“A Truer and Deeper Knowledge”: Anna Maria van Schurman’s The Learned Maid (1659)

The title of this 1659 English translation, The Learned Maid, hardly captures the serious intent of its Latin original, Dissertatio de ingenii muliebris. When Anna Maria van Schurman published her “dissertation on women’s capacity for education” in the Dutch Republic in 1641, it was not the first or the last such work, but it was surely the most cogent and unarguable manifesto of its kind.

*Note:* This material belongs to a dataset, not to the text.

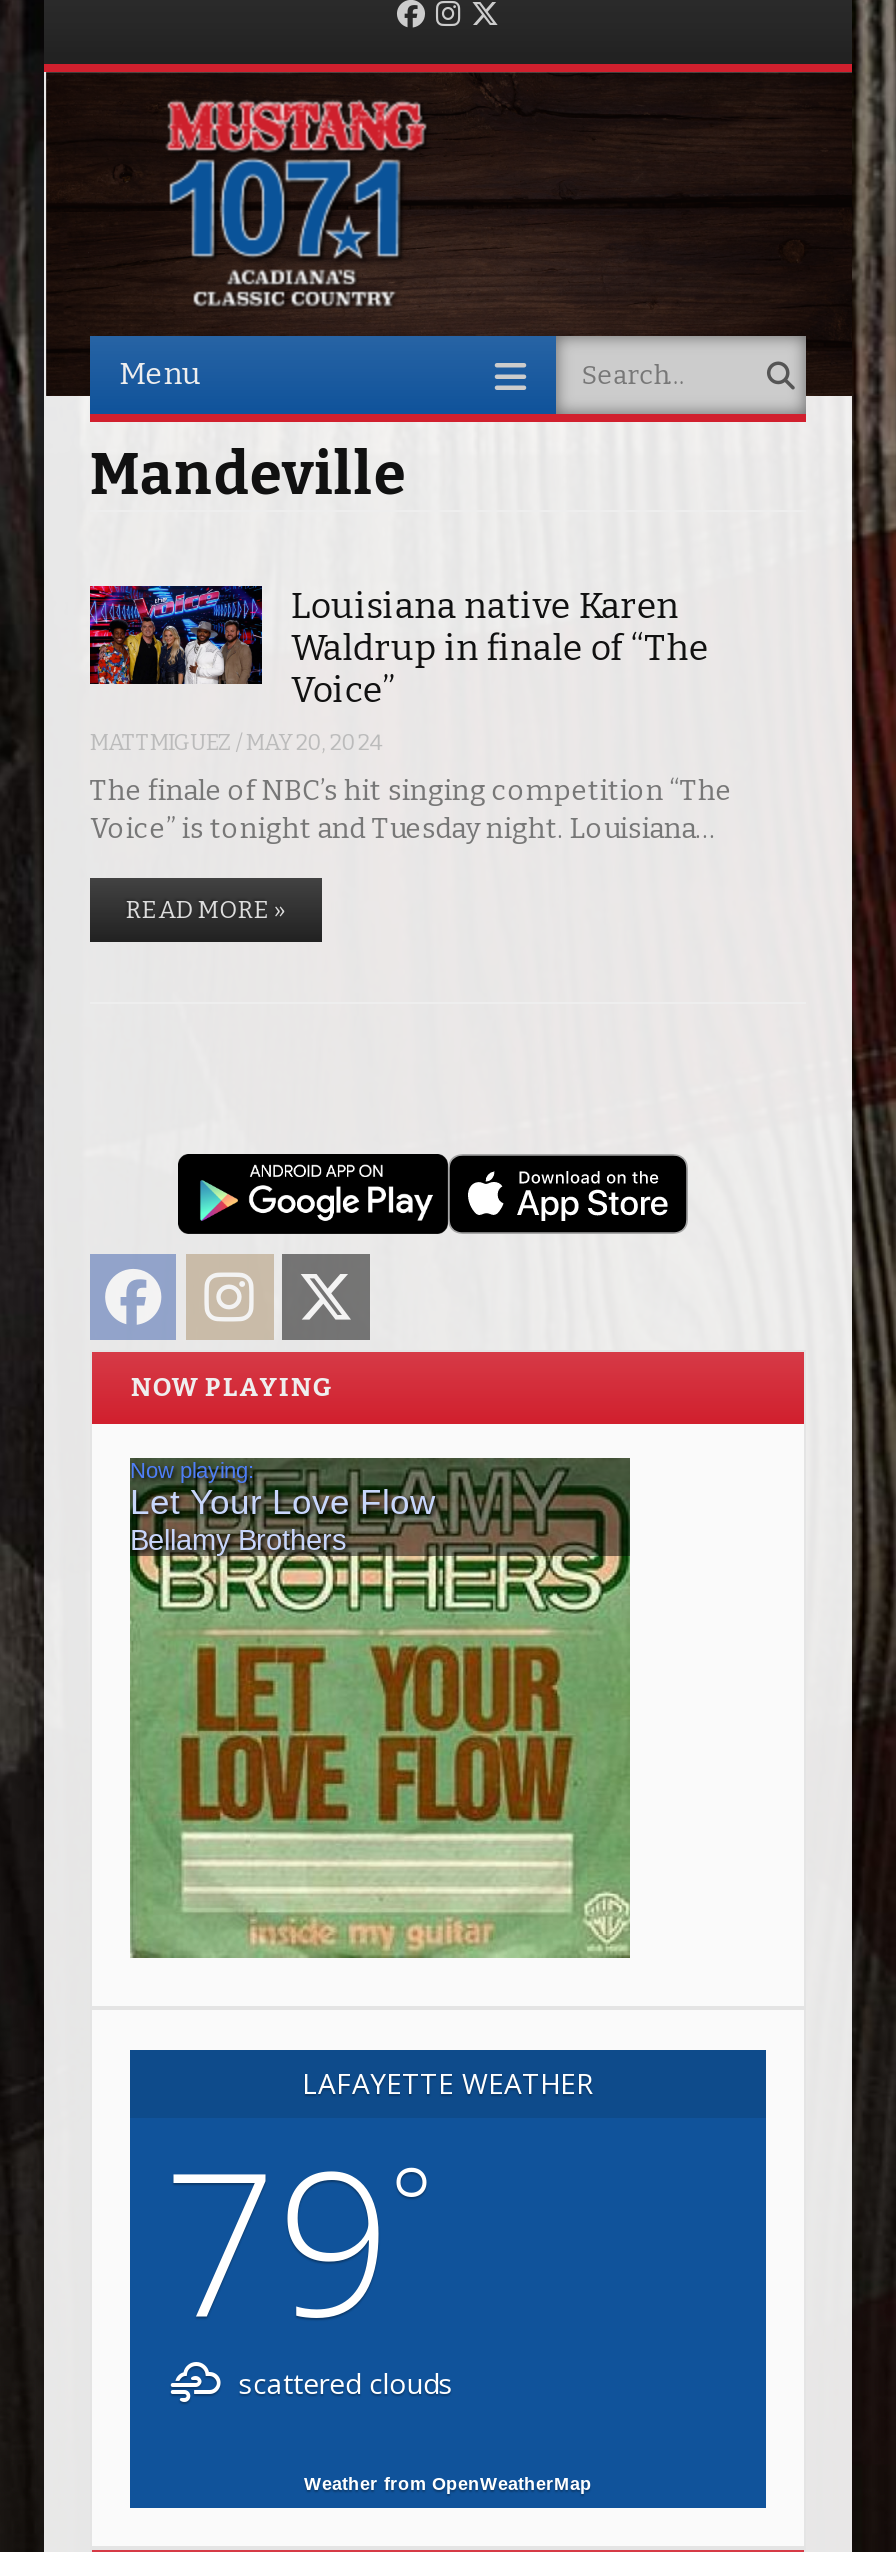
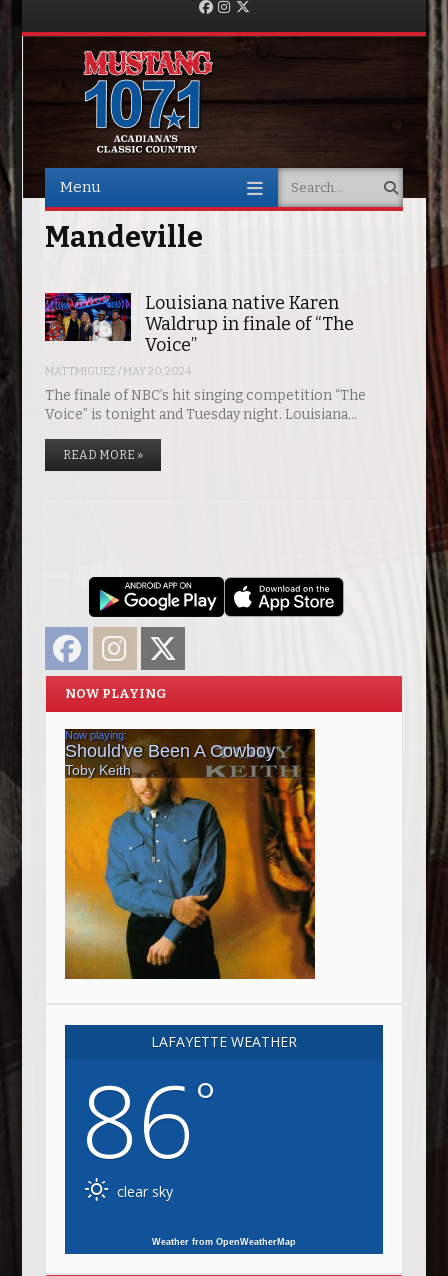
[128,1458,632,1960] [image] -> [64,729,316,980] [image]
[162,2101,453,2401] 79° | scattered clouds -> [81,1051,216,1201] 86° | clear sky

The English translation bore the subtitle “A Logicall Exercise upon this Question: Whether a Maid may be a Scholar?”, and Van Schurman answers immediately. “We hold the Affirmative, and will endeavour to make it good” is her businesslike first sentence. She continues in the same vein with fourteen brief syllogisms before concluding with a preemptive refutation of arguments that might be advanced against her. For example, the fact that at least some women were learned in the past shows that women are capable of learning.

In her Calvinist world, she sought to show first that women could study just as men — for “all Mankind have in them by Nature a desire of knowledge”. Then, she had to persuade men that good Christian women might study. Finally, she wished to prove that any and all studies were desirable, not just those directed toward an end, such as domestic proficiency or religious devotion.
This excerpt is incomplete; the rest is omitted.